This data engineering project focuses on analyzing air quality data for 100 Polish cities. The data was obtained from the Weather API (https://openweathermap.org/api), which provides current, forecast, and historical air pollution data for any coordinates on the globe. The API returns data about polluting gases such as CO, NO, NO2, O3, SO2, NH3, and particulates PM2.5 and PM10.
The goal of this project is to determine the most polluted cities based on their Air Quality Index (AQI) levels, which have different qualitative names and correspond to different ranges of pollutant concentrations in μg/m3. The analysis is performed using historical data available from 27th November 2020 to analyze air quality trends in the cities over time.
Qualitative name | Index | SO2 (μg/m3) | NO2 (μg/m3) | PM10 (μg/m3) | PM2.5 (μg/m3) | O3 (μg/m3) | CO (μg/m3) |
---|---|---|---|---|---|---|---|
Good | 1 | 0-20 | 0-40 | 0-20 | 0-10 | 0-60 | 0-4400 |
Fair | 2 | 20-80 | 40-70 | 20-50 | 10-25 | 60-100 | 4400-9400 |
Moderate | 3 | 80-250 | 70-150 | 50-100 | 25-50 | 100-140 | 9400-12400 |
Poor | 4 | 250-350 | 150-200 | 100-200 | 50-75 | 140-180 | 12400-15400 |
Very Poor | 5 | >350 | >200 | >200 | >75 | >180 | >15400 |
The following steps were performed to analyze the air quality data for the 100 Polish cities:
- Data Retrieval: Air quality data was retrieved from the Air Pollution API for the 100 Polish cities.
- AQI Calculation: The AQI levels were calculated for each city based on the pollutant concentrations in the data using the AQI formula provided in the API documentation.
- City Ranking: The cities were ranked based on their AQI levels, and the most polluted cities were identified.
- Visualization: The results were visualized using Google Looker Studio.

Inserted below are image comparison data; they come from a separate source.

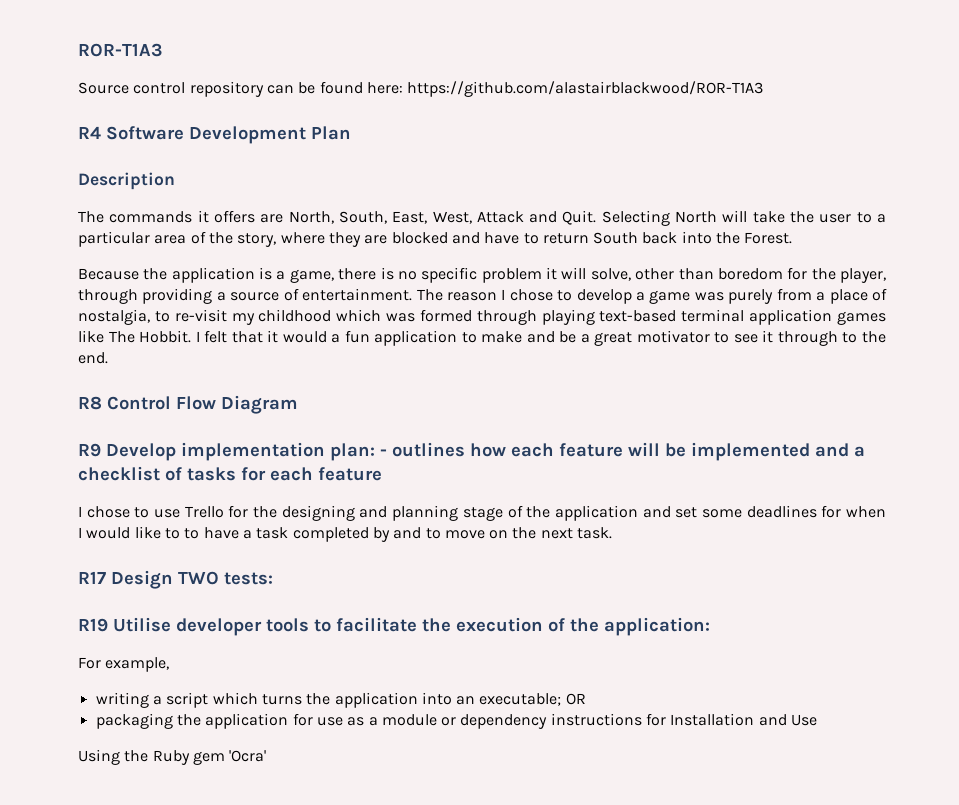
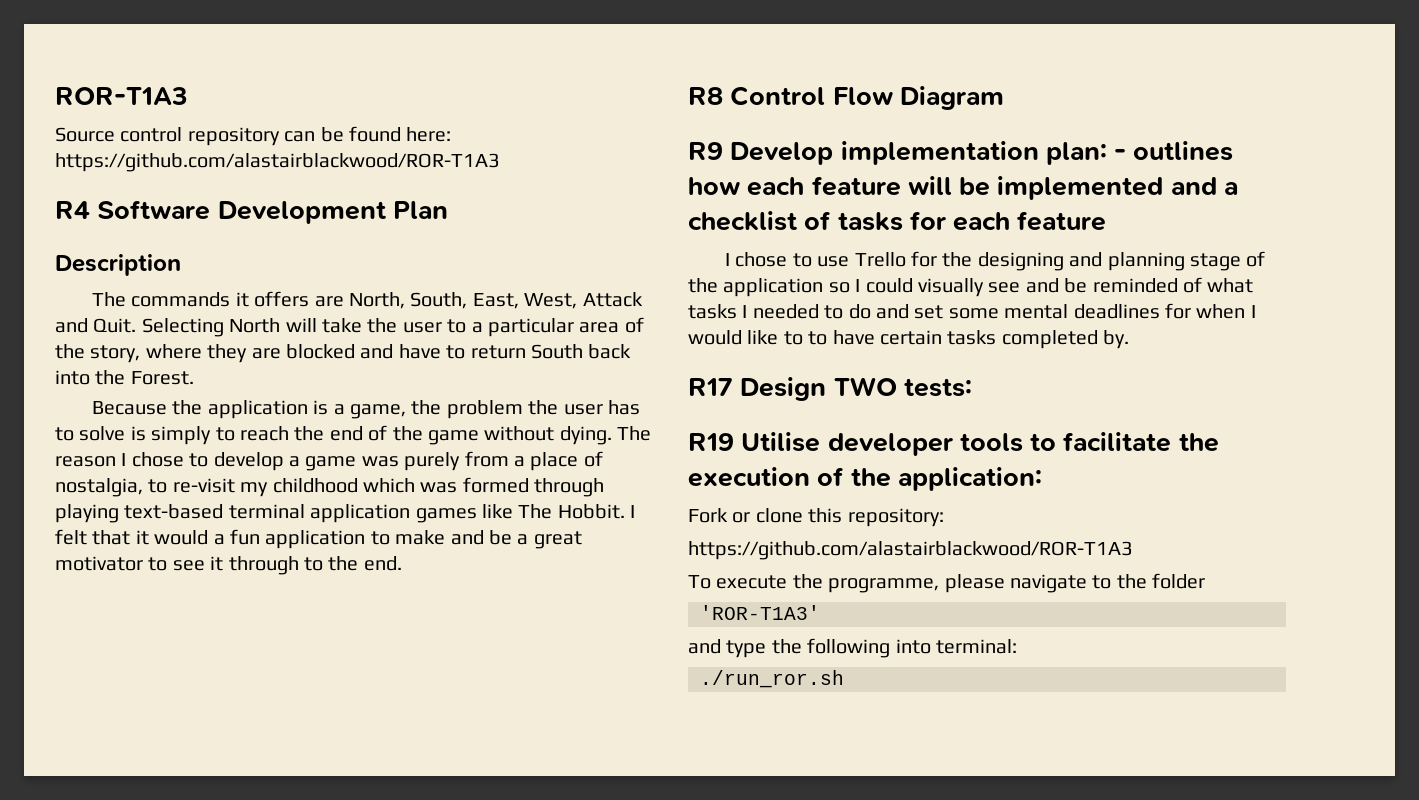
[338,267,886,283] [78,288,413,304] there is no specific problem it will solve, other than boredom for the player, through providing a source of entertainment. -> [411,400,641,419] [55,425,612,445] the problem the user has to solve is simply to reach the end of the game without dying.
(638, 513) none -> [828,277,1254,297] [688,304,871,319] so I could visually see and be reminded of what tasks I needed to do
(742, 513) none -> [1004,304,1069,319] mental
[242,527,613,542] a task completed by and to move on the next task. -> [880,330,1130,349] certain tasks completed by.
[78,657,170,672] [95,692,586,708] [95,713,818,729] [78,749,267,765] For example, // writing a script which turns the application into an executable; OR // packaging the application for use as a module or dependency instructions for Installation and Use // Using the Ruby gem 'Ocra' -> [688,508,944,527] [688,541,1133,560] [688,573,1206,593] [700,605,820,620] [688,638,1017,658] [700,670,844,688] Fork or clone this repository: // https://github.com/alastairblackwood/ROR-T1A3 // To execute the programme, please navigate to the folder // 'ROR-T1A3' // and type the following into terminal: // ./run_ror.sh

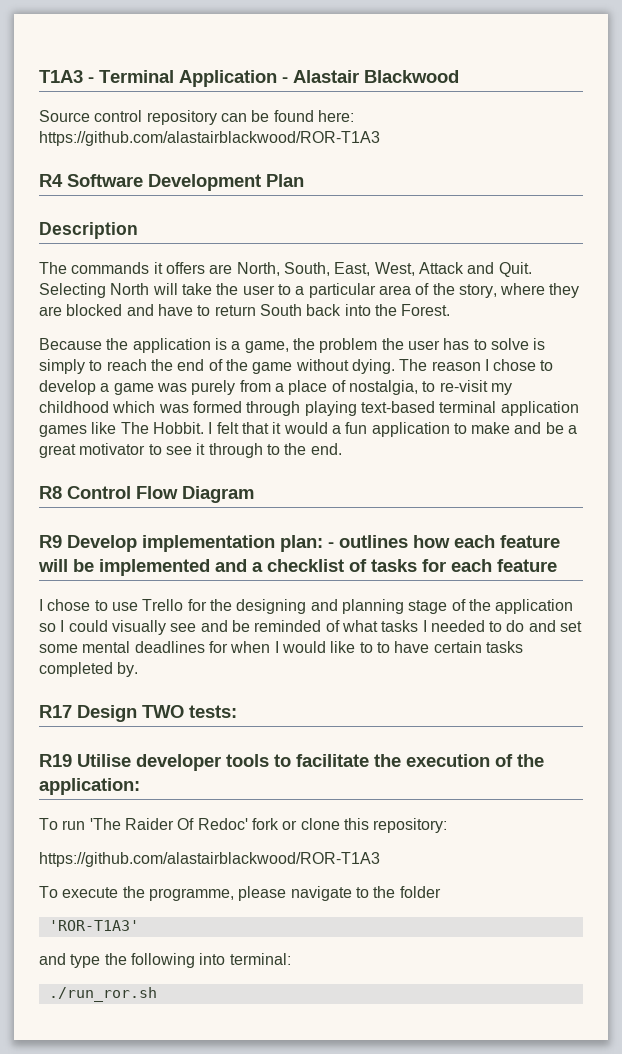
[55,87,188,105] ROR-T1A3 -> [39,70,459,87] T1A3 - Terminal Application - Alastair Blackwood
[688,508,728,523] Fork -> [39,818,279,830] To run 'The Raider Of Redoc' fork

Air Pollution API provides current, forecast and historical air pollution data for any coordinates on the globe.
The API returns data about polluting gases, such as Carbon monoxide (CO), Nitrogen monoxide (NO), Nitrogen dioxide (NO2), Ozone (O3), Sulphur dioxide (SO2), Ammonia (NH3), and particulates (PM2.5 and PM10).
The dataset has the following columns:
dt: The date and time when the measurements were taken.
Carbon_Monoxide_CO: The concentration of carbon monoxide in parts per million (ppm) at the time of measurement.
Nitric_oxide_NO: The concentration of nitric oxide in parts per billion (ppb) at the time of measurement.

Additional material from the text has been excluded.